GAYA: The National Investigation Agency (NIA), probing the serial bomb blasts in Buddha Gaya recently, on Tuesday released two sketches of a suspect on the basis of eyewitness accounts and CCTV footage. NIA released two sketches, one in which the suspect is wearing a mask and another bare face, on its website. Sources in NIA said that the sketches have been released on the basis of details provided by three eyewitnesses who saw the suspect before the blasts on July 7 and also material emanating from CCTV footage. Among the witnesses, whose names have been kept secret for probe purposes, two are foreigners and one local. The foreigners are from Sri Lanka and Thailand while the third one is a local Gaya native, the sources said. The suspect in monk attire is also seen moving around in the temple in the wee hours (around 3:30am to 4:30am) of July 7. NIA has also released CCTV footage and sought information about the suspect. (Courtesy The Times of India)

Besides the poor quality of the recorded images, the location of the cameras, their failure to record any of the four bomb-planting operations undertaken within a radius of a few metres from the main shrine and the general upkeep of the shrine have come in for criticism.

In the footage released by the NIA — for help in identifying the suspect and solving the case — a stray dog is seen hovering around the seat where the Buddha meditated to attain enlightenment. This, when the Buddha Gaya Temple Management Committee (BTMC) maintains an army of watch and ward staff, and monks, too, are deputed at important points to supervise the maintenance of the shrine’s sanctity.

In the past the BTMC has warded off criticism regarding its failure to protect tourists and pilgrims from the dog menace, despite several instances of dog bites, on the grounds that the use of any kind of force is resented by the Buddha devotees thronging the shrine. But during the chief minister’s recent ‘seva yatra’, all the street dogs in the shrine’s vicinity were rounded up and handed over to the temporary care of an NGO. The dogs were released after the yatra ended.
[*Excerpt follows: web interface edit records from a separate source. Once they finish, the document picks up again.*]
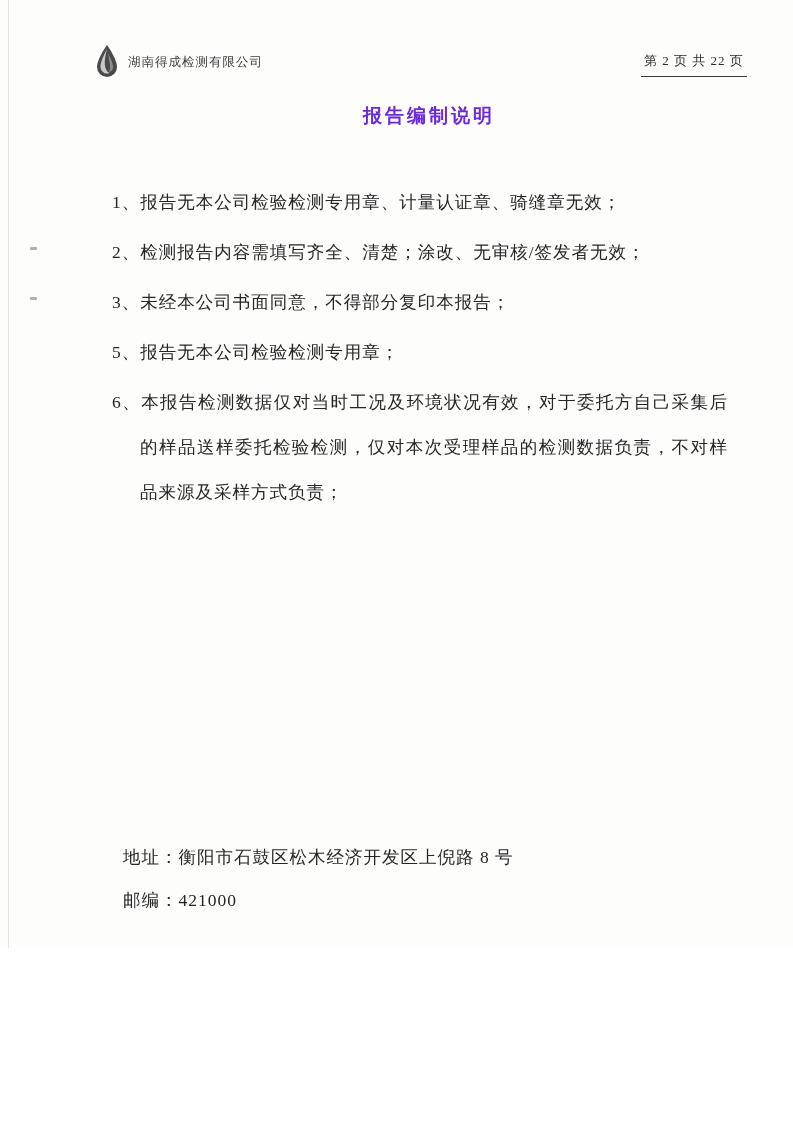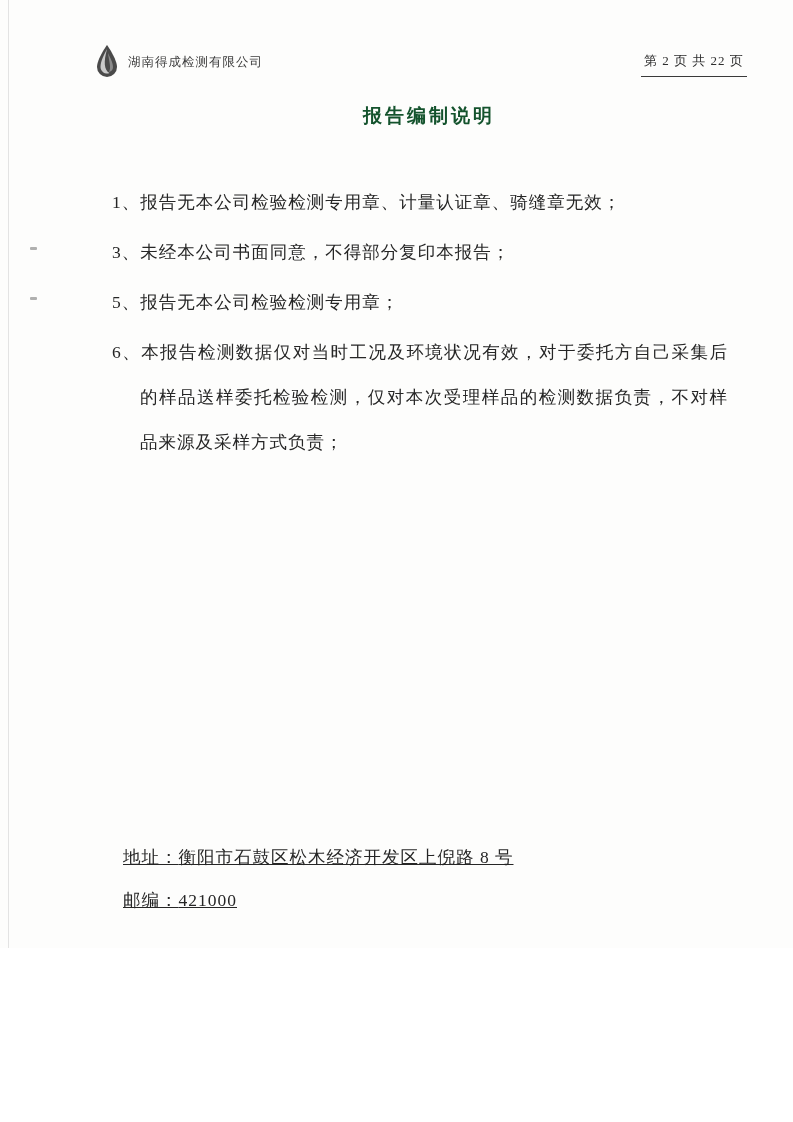--- a/index.html
+++ b/index.html
@@ -74,7 +74,7 @@
     font-size: 19px;
     font-weight: bold;
     letter-spacing: 3px;
-    color: #14532d;
+    color: #6d28d9;
   }
 
   

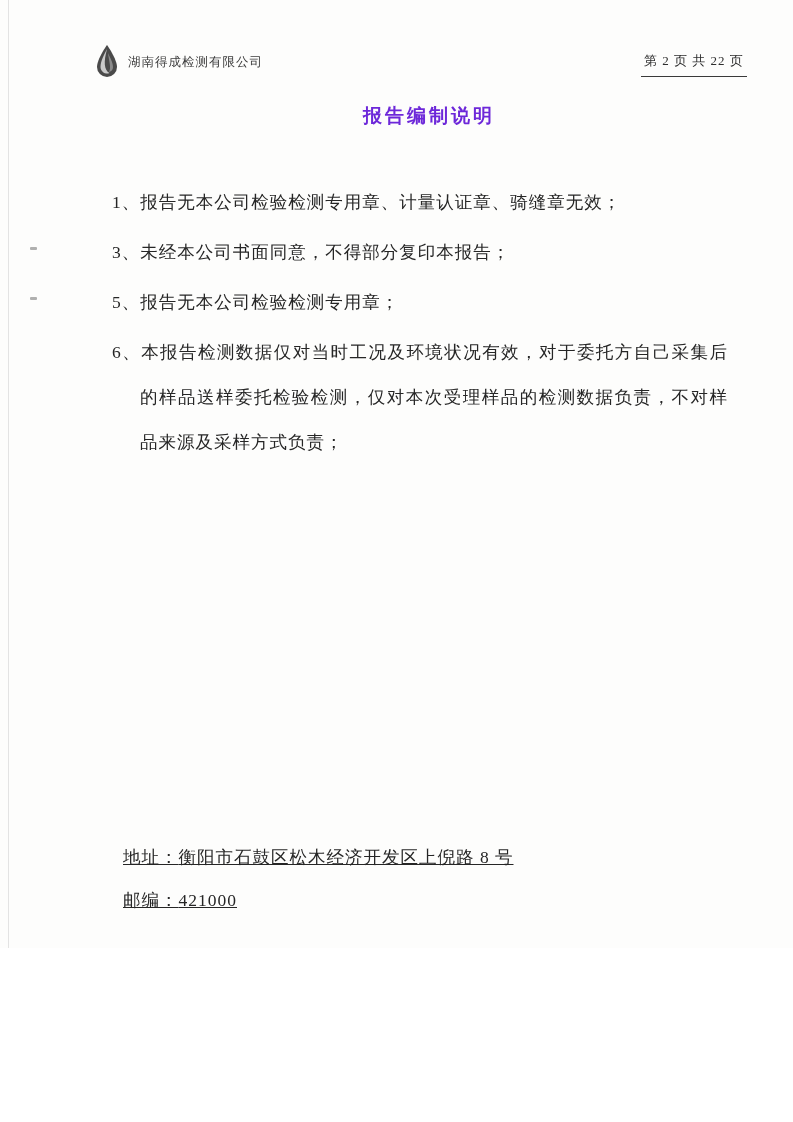--- a/index.html
+++ b/index.html
@@ -128,6 +128,7 @@
 
   <div class="notes">
     <div class="note-item"><span>1、</span><span>报告无本公司检验检测专用章、计量认证章、骑缝章无效；</span></div>
+    <div class="note-item"><span>2、</span><span>检测报告内容需填写齐全、清楚；涂改、无审核/签发者无效；</span></div>
     <div class="note-item"><span>3、</span><span>未经本公司书面同意，不得部分复印本报告；</span></div>
     <div class="note-item"><span>5、</span><span>报告无本公司检验检测专用章；</span></div>
     <div class="note-item"><span>6、</span><span>本报告检测数据仅对当时工况及环境状况有效，对于委托方自己采集后的样品送样委托检验检测，仅对本次受理样品的检测数据负责，不对样品来源及采样方式负责；</span></div>

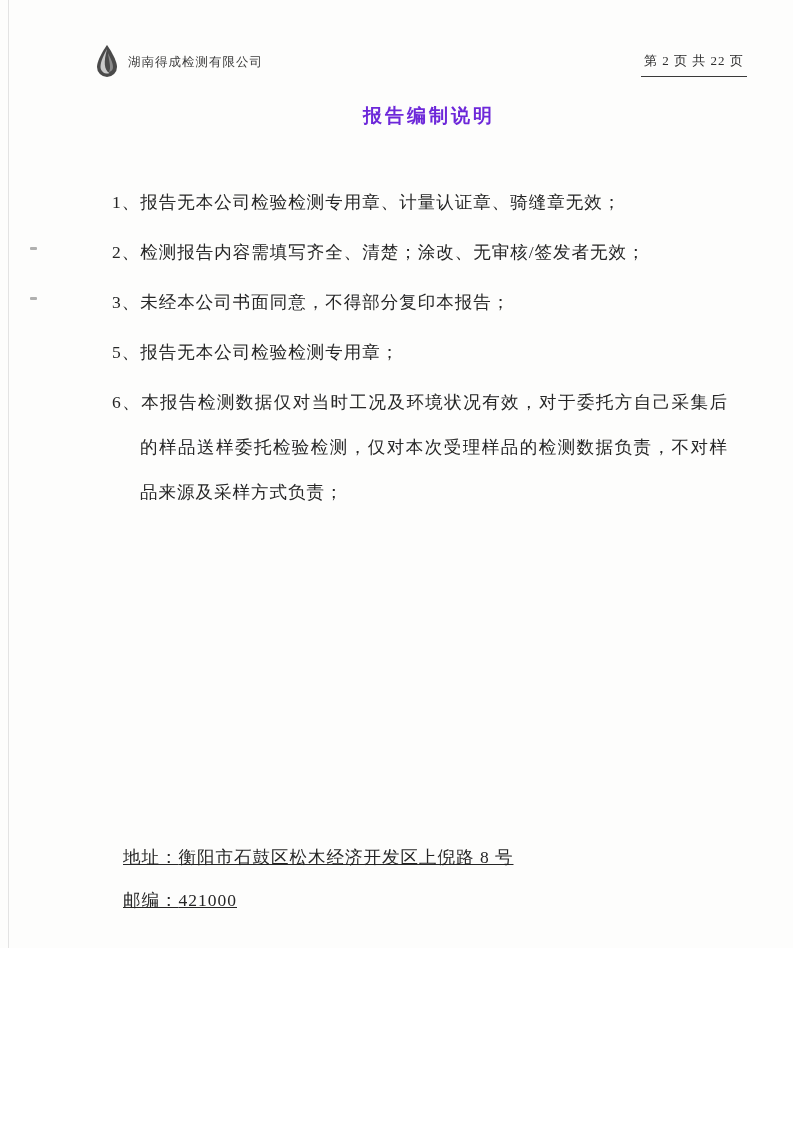--- a/index.html
+++ b/index.html
@@ -103,7 +103,6 @@
     font-size: 17.5px;
     letter-spacing: 1px;
     line-height: 43px;
-    text-decoration: underline;
   }
   .contact-line { white-space: nowrap; }
 </style>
Buddha Gaya researcher Rajiv Kumar said the cash-rich committee could easily run its own care home for stray dogs — there would be no shortage of donors for such a scheme.  BTMC secretary N Dorje has stopped taking calls to defend the committee’s acts of omission and commission.

Over the decades the BTMC has ignored several wake-up calls to put its house in order. First, the shrine was repeatedly violated by idol smugglers who removed original Buddha images fixed on the outer walls and inserted fake images in their place. Then, an alleged VHP mole was allowed to run the show at the shrine in a monk’s garb. It was only after a TOI report that Gyan Jagat, the all-important shrine committee chief priest and a member of the VHP’s Marg Darshak Mandal, mysteriously disappeared from the BTMC office, never to return.